Adviser to Korean President to Discuss Korean Summit at Williams, Feb. 19

Media contact: Noelle Lemoine, communications assistant; tele: (413) 597-4277; email: [email protected]

WILLIAMSTOWN, Mass., Feb. 8, 2001 — Dr. Chung-in Moon, a member of the South Korean Delegation to last year’s Pyungyang Summit, will give a public lecture titled “Two days on the other side: an insider’s account of the historic summit between two Koreas” on Monday, Feb. 19, 2001, at Williams College. The event is scheduled for 7 p.m. in Brooks-Rogers Recital Hall.

Moon is an advisory member of the National Security Council of the Office of the South Korean President.

One of the few visible vestiges of the Cold War era, Korea has not unified as Germany did in 1990, nor has one side been annexed to the other, as happened in Vietnam after American troops pulled out in the 1970s. Hostilities on both sides of the Korean “Iron Curtain” have remained.

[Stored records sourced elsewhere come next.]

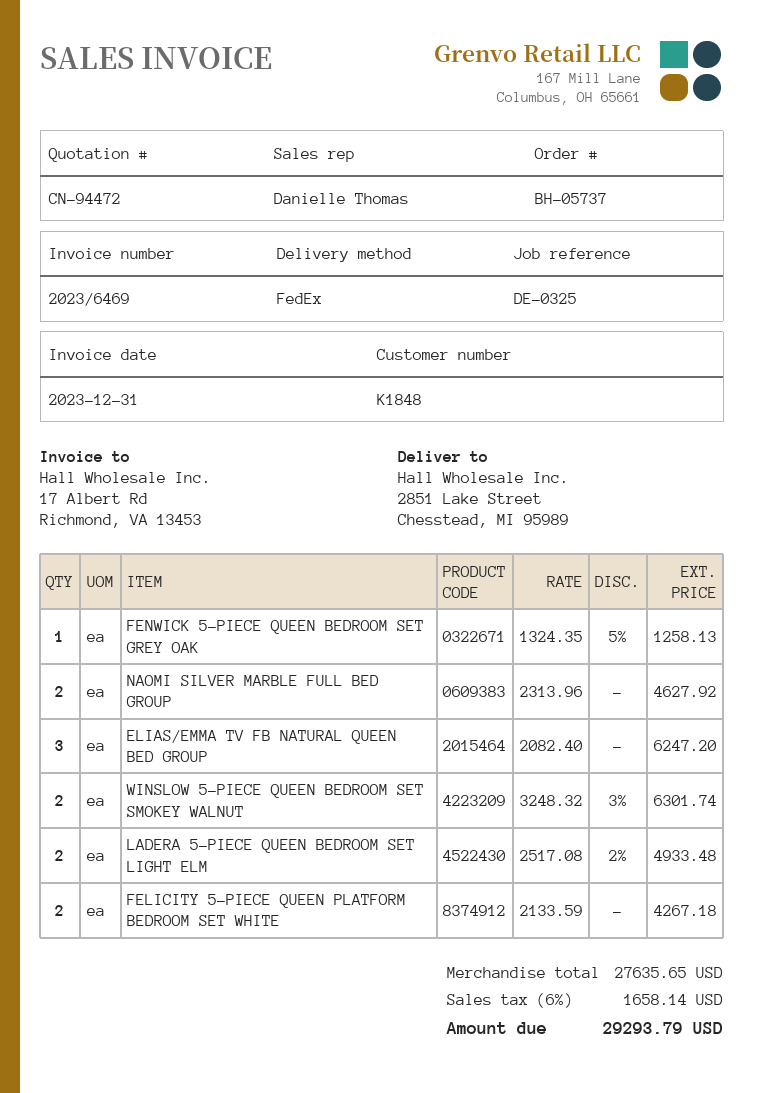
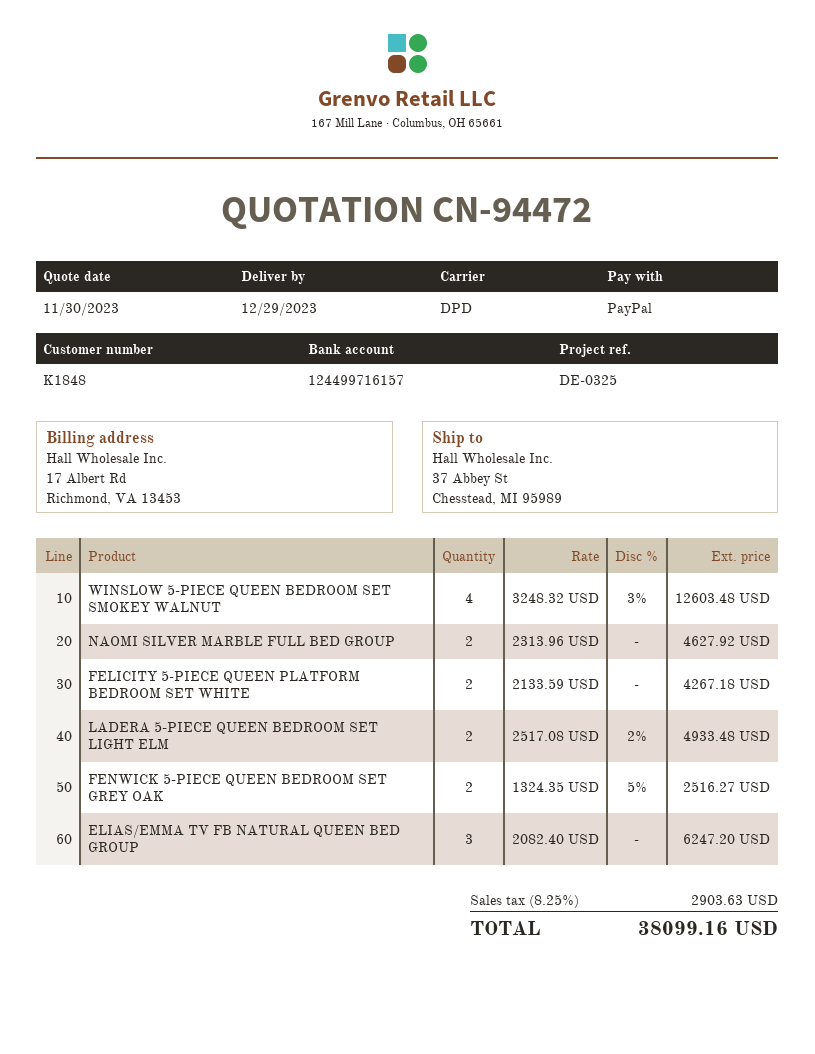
shipping method: FedEx -> DPD
ship to: 2851 Lake Street, Chesstead, MI 95989 -> 37 Abbey St, Chesstead, MI 95989
FENWICK 5-PIECE QUEEN BEDROOM SET GREY OAK: 1 x 1324.35 - 5% = 1258.13 -> 2 x 1324.35 - 5% = 2516.27
WINSLOW 5-PIECE QUEEN BEDROOM SET SMOKEY WALNUT: 2 x 3248.32 - 3% = 6301.74 -> 4 x 3248.32 - 3% = 12603.48
tax: 6% = 1658.14 -> 8.25% = 2903.63
total: 29293.79 -> 38099.16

Last year’s summit, one of the first steps towards fostering a friendlier relationship between the two nations, was hailed by countries around the world. Both leaders seemed eager to diminish existing tensions between North and South. Moon said after the summit that “the first step on the road to peaceful coexistence and unification has proven amazingly successful.”

Moon is also professor of political science and dean of the Graduate School of International Studies at Yonsei University in Seoul. Prior to joining the Yonsei faculty, Moon taught at the University of Kentucky, Williams College, the University of California at San Diego, and Duke University. He has written 13 books and more than 130 articles, which have appeared in scholarly journals including World Politics, International Studies Quarterly, Journal of East Asian Studies, and Journal of Democracy. Among his most recent books are “Arms Control on the Korean Peninsula: International Relations, Regional Dynamics, and Domestic Structure” (1996), and “Economic Crisis and Structural Reforms in South Korea: Assessments and Implications” (2000).

The lecture is sponsored by the political science and Asian studies departments.